You need System Administrator global permissions to do this. 

To enable upgrade mode:

  1. Go to Administration  > General Configuration > Rolling upgrades.
  2. Select the Upgrade mode toggle (1). 

Screenshot: The Rolling upgrades screen.

The cluster overview can help you choose which node to upgrade first. The Tasks running (2) column shows how many long-running tasks are running on that node, and the Active users shows how many users are logged in. When choosing which node to upgrade first, start with the ones with the least number of tasks running and active users.
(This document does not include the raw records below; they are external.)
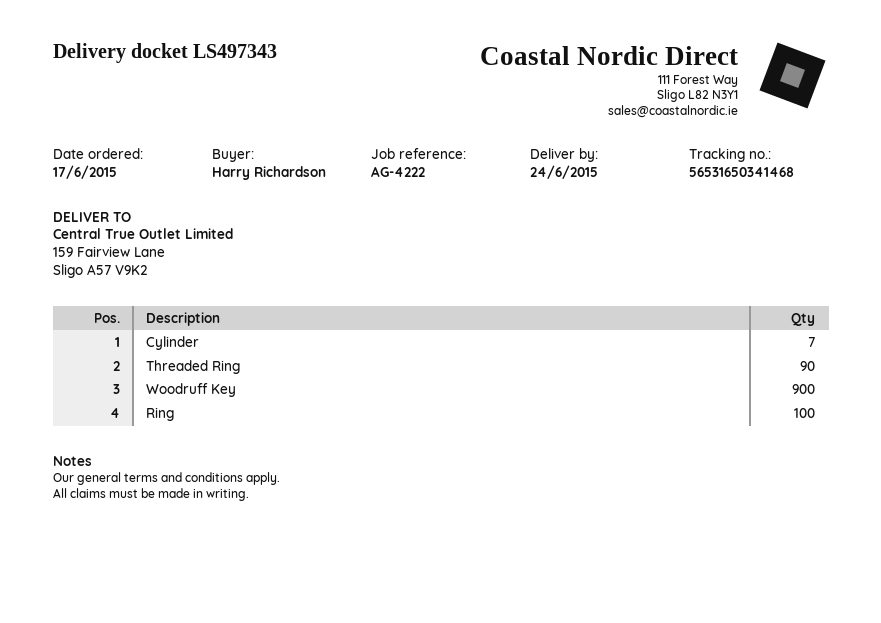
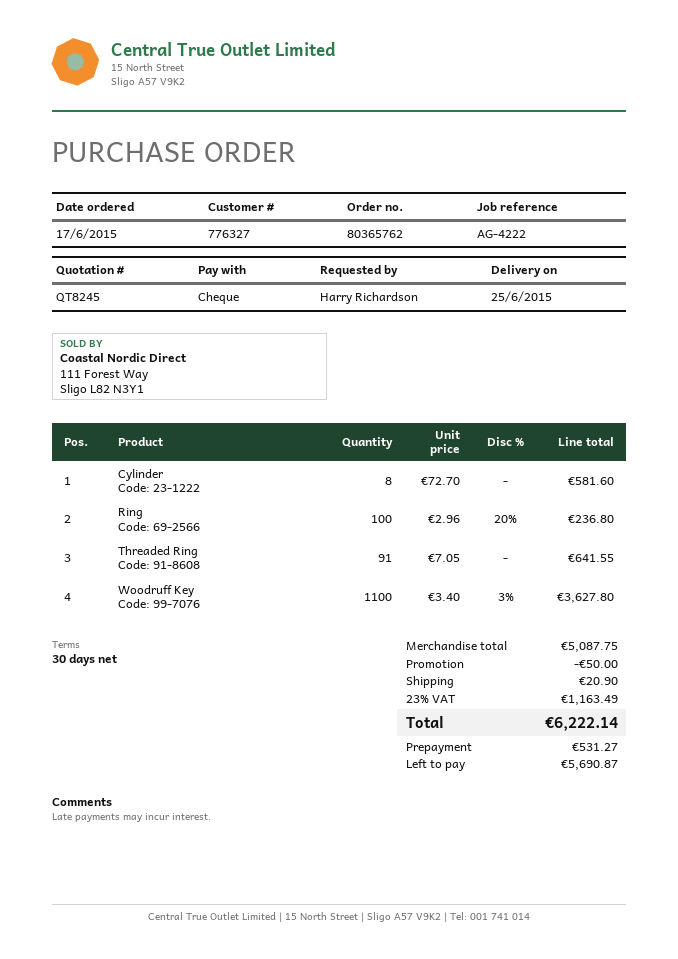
delivery date: 2015-06-24 -> 2015-06-25
Cylinder: 7 -> 8
Threaded Ring: 90 -> 91
Woodruff Key: 900 -> 1100

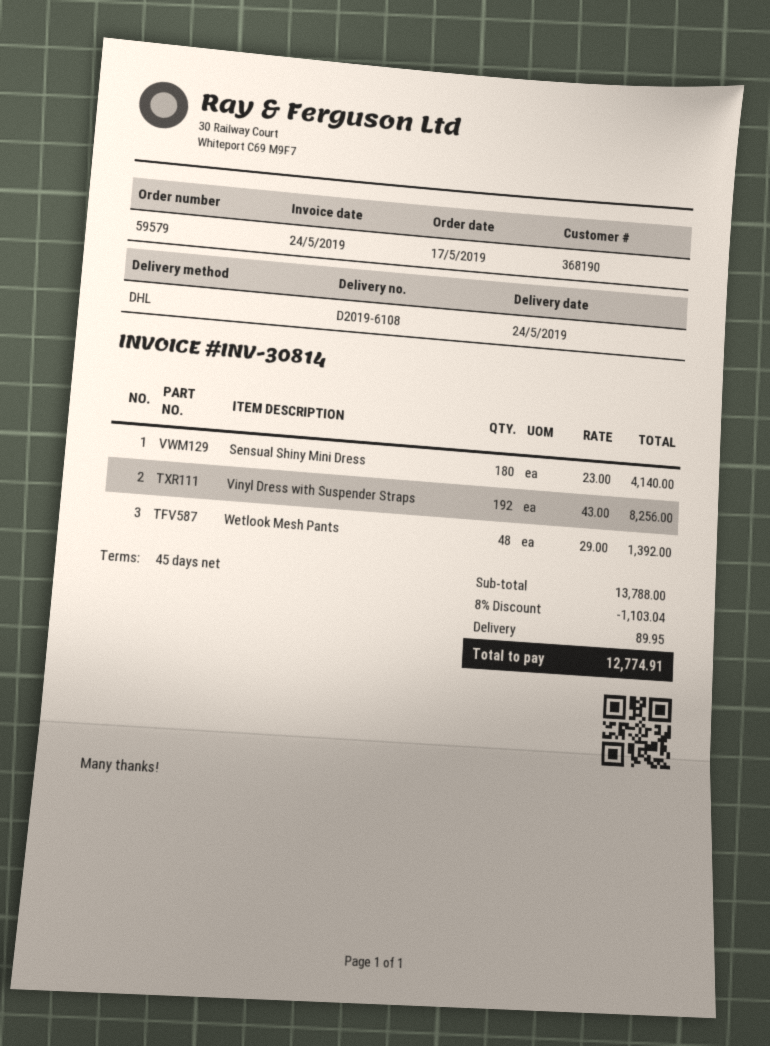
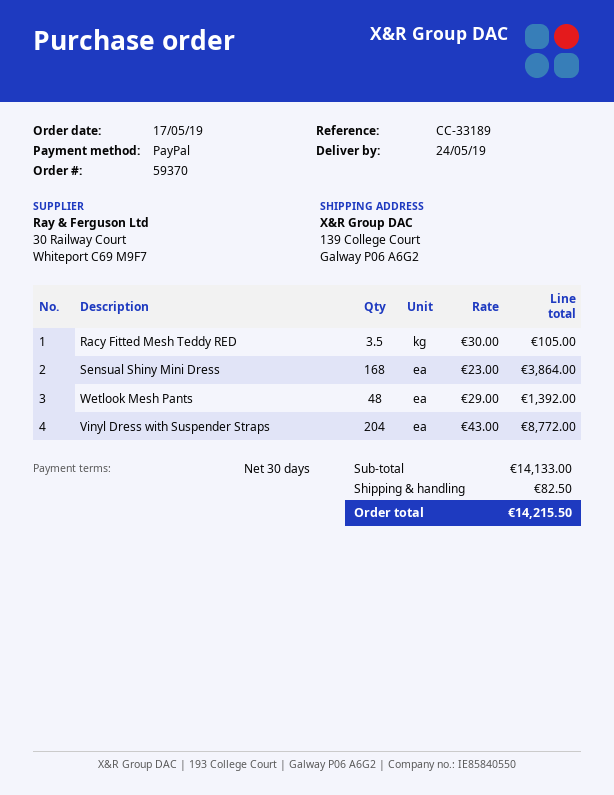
order number: 59579 -> 59370
payment terms: 45 days -> 30 days
Sensual Shiny Mini Dress: 180 x 23.00 = 4140.00 -> 168 x 23.00 = 3864.00
Vinyl Dress with Suspender Straps: 192 x 43.00 = 8256.00 -> 204 x 43.00 = 8772.00
Racy Fitted Mesh Teddy RED: none -> 3.5 x 30.00 = 105.00
subtotal: 13788.00 -> 14133.00
discount: 8% = 1103.04 -> none
shipping: 89.95 -> 82.50
total: 12774.91 -> 14215.50

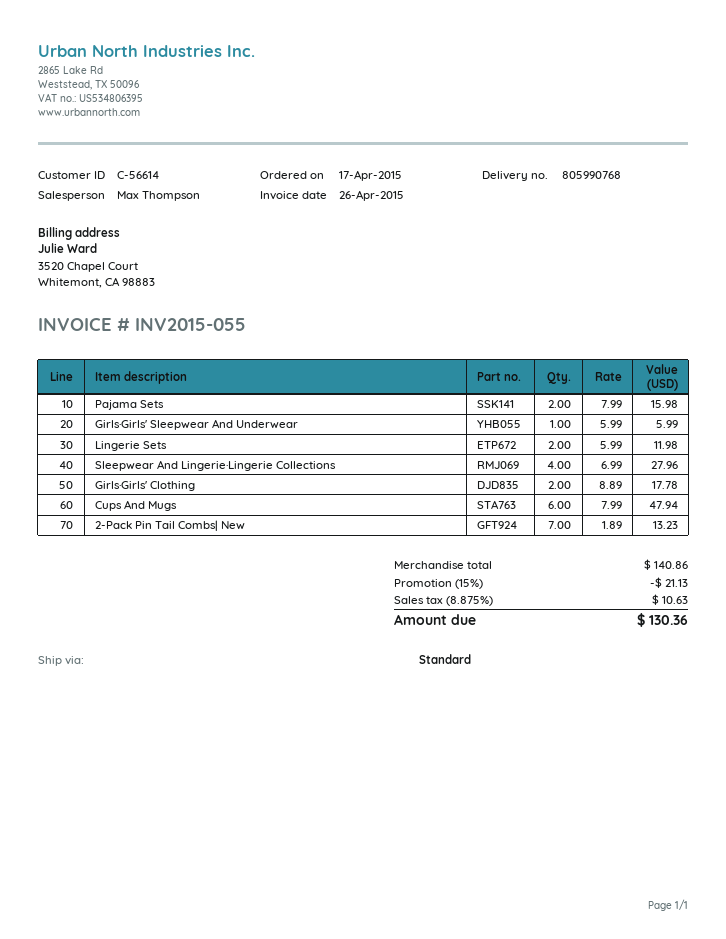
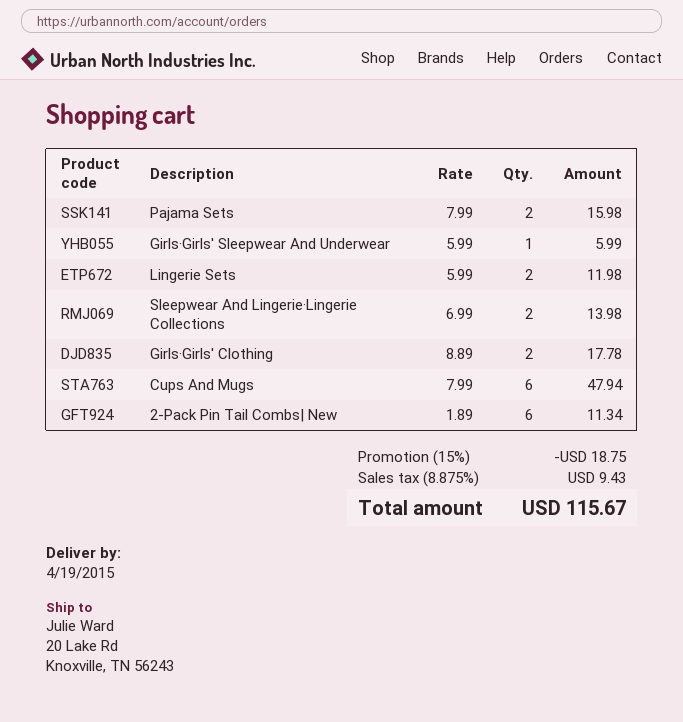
Sleepwear And Lingerie·Lingerie Collections: 4 x 6.99 = 27.96 -> 2 x 6.99 = 13.98
2-Pack Pin Tail Combs| New: 7 x 1.89 = 13.23 -> 6 x 1.89 = 11.34
discount: 15% = 21.13 -> 15% = 18.75
tax: 8.875% = 10.63 -> 8.875% = 9.43
total: 130.36 -> 115.67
Upgrade mode allows your cluster to temporarily accept nodes running different Confluence versions. This lets you upgrade a node and let it rejoin the cluster (along with the other non-upgraded nodes). Both upgraded and non-upgraded active nodes work together to keep Confluence available to all users. You can disable upgrade mode as long as you haven’t upgraded any nodes yet.
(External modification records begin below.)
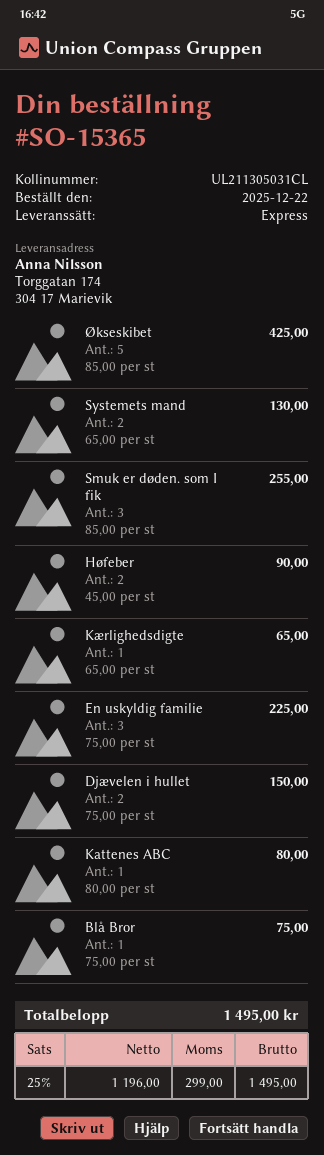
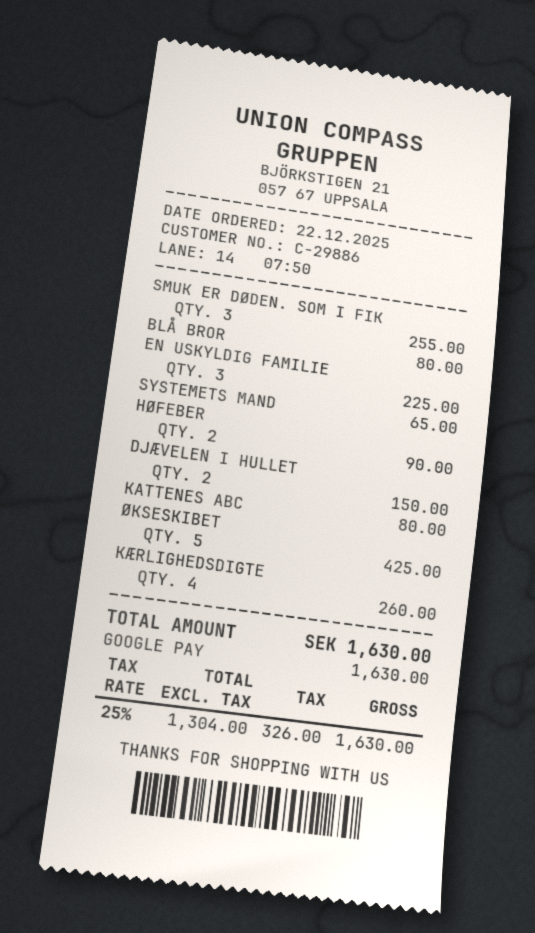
Systemets mand: 2 for 130.00 -> 1 for 65.00
Kærlighedsdigte: 1 for 65.00 -> 4 for 260.00
Blå Bror: 1 for 75.00 -> 1 for 80.00
net: 1196.00 -> 1304.00
tax: 25% = 299.00 -> 25% = 326.00
total: 1495.00 -> 1630.00

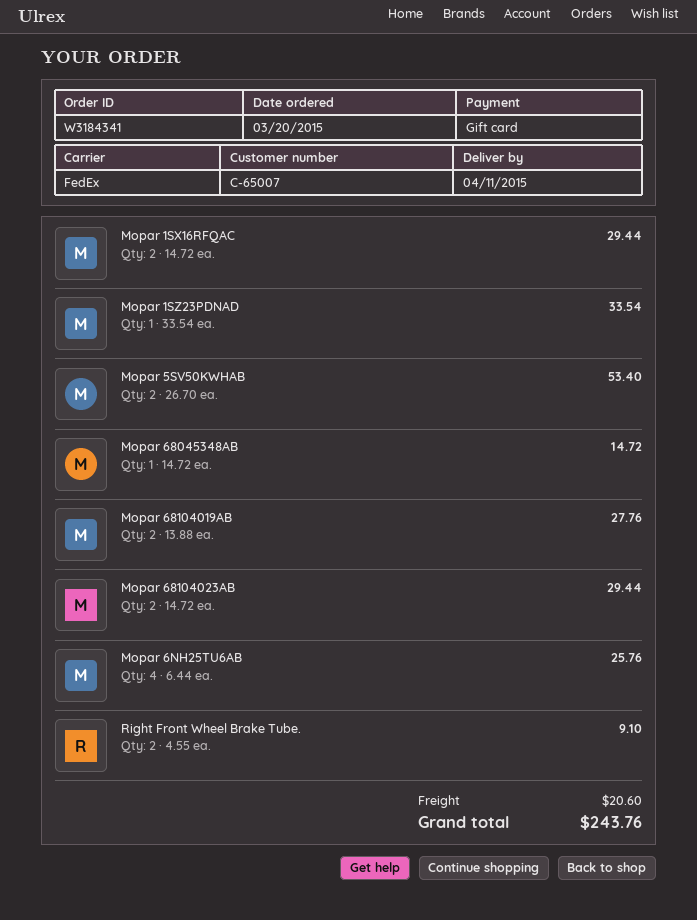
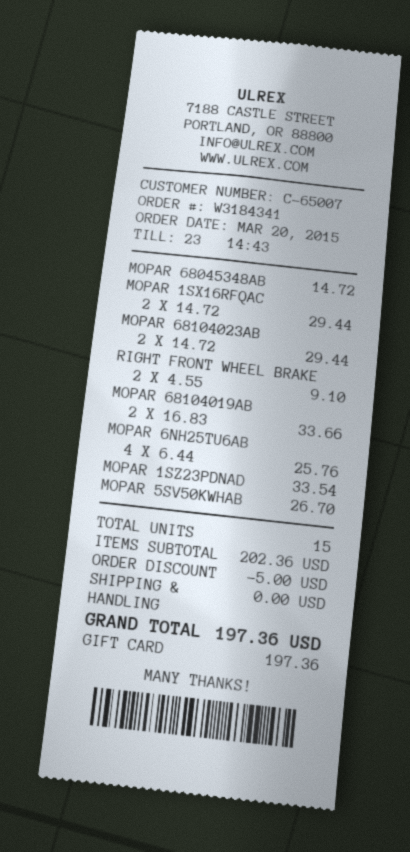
Mopar 5SV50KWHAB: 2 x 26.70 = 53.40 -> 1 x 26.70 = 26.70
Mopar 68104019AB: 2 x 13.88 = 27.76 -> 2 x 16.83 = 33.66
discount: none -> 5.00
shipping: 20.60 -> 0.00
total: 243.76 -> 197.36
Step 2: Find all the current application nodes in your stack

In AWS, note the Instance IDs of all running application nodes in your stack. These are all the application nodes running your current version. You'll need these IDs for a later step.

  1. In the AWS console, go to Services > CloudFormation. Select your deployment’s stack to view its Stack Details.
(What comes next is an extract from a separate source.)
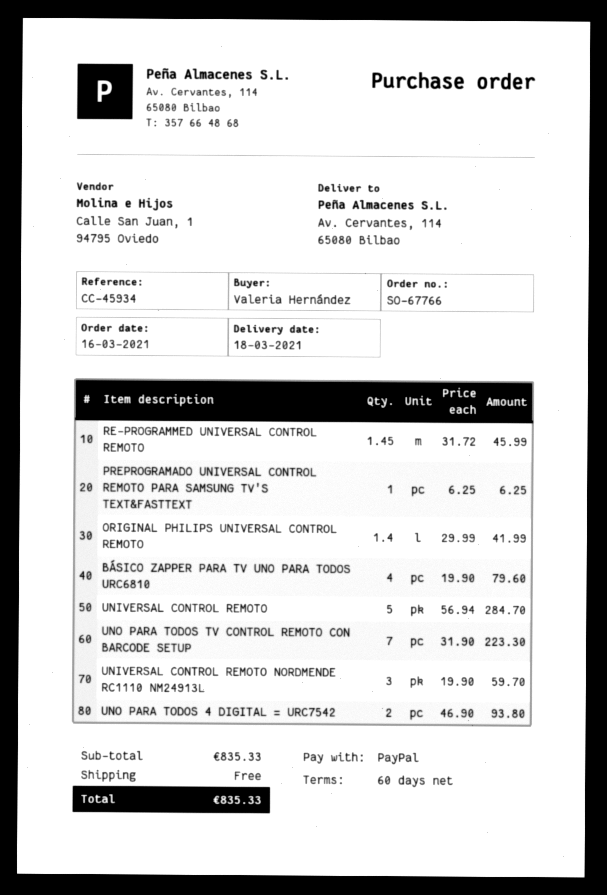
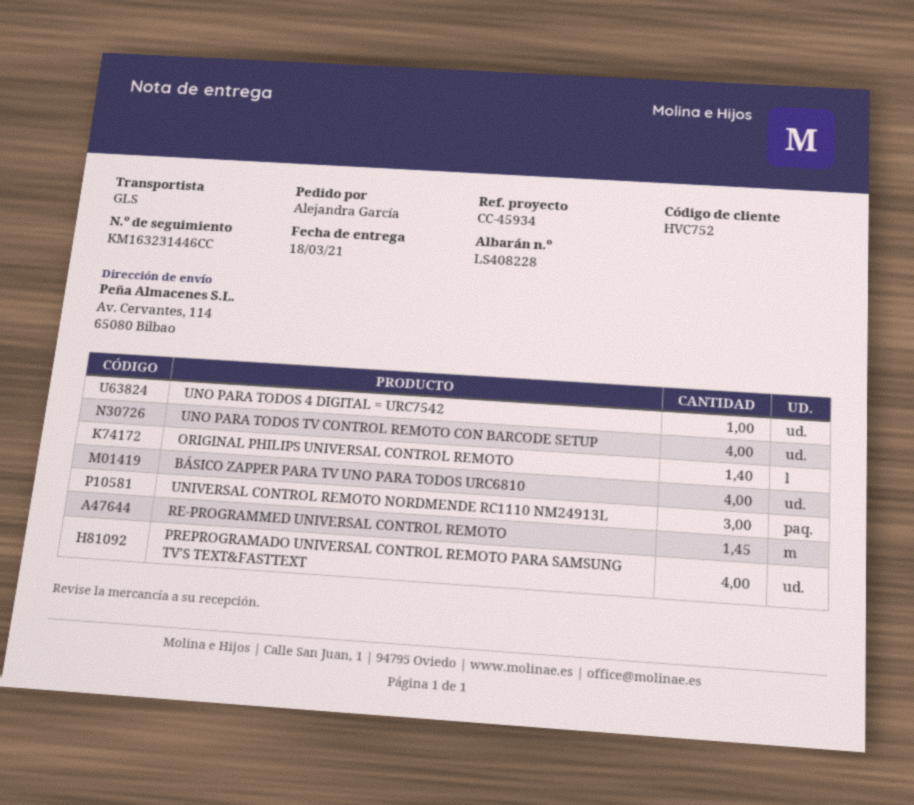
ordered by: Valeria Hernández -> Alejandra García
PREPROGRAMADO UNIVERSAL CONTROL REMOTO PARA SAMSUNG TV'S TEXT&FASTTEXT: 1 -> 4
UNIVERSAL CONTROL REMOTO: 5 -> none
UNO PARA TODOS TV CONTROL REMOTO CON BARCODE SETUP: 7 -> 4
UNO PARA TODOS 4 DIGITAL = URC7542: 2 -> 1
  2. Expand the Resources drop-down. Look for the ClusterNodeGroup and click its Physical ID. This will take you to a page showing the Auto Scaling Group details of your application nodes.
  3. In the Auto Scaling Group details, click on the Instances tab. Note all of the Instance IDs listed there; you'll be terminating them at a later step.

Step 3: Update your CloudFormation template

Your deployment uses a CloudFormation template that defines each component of your environment. In this case, upgrading Confluence means updating the version of Confluence used in the template. During the upgrade, we highly recommend that you add a node temporarily to your cluster as well.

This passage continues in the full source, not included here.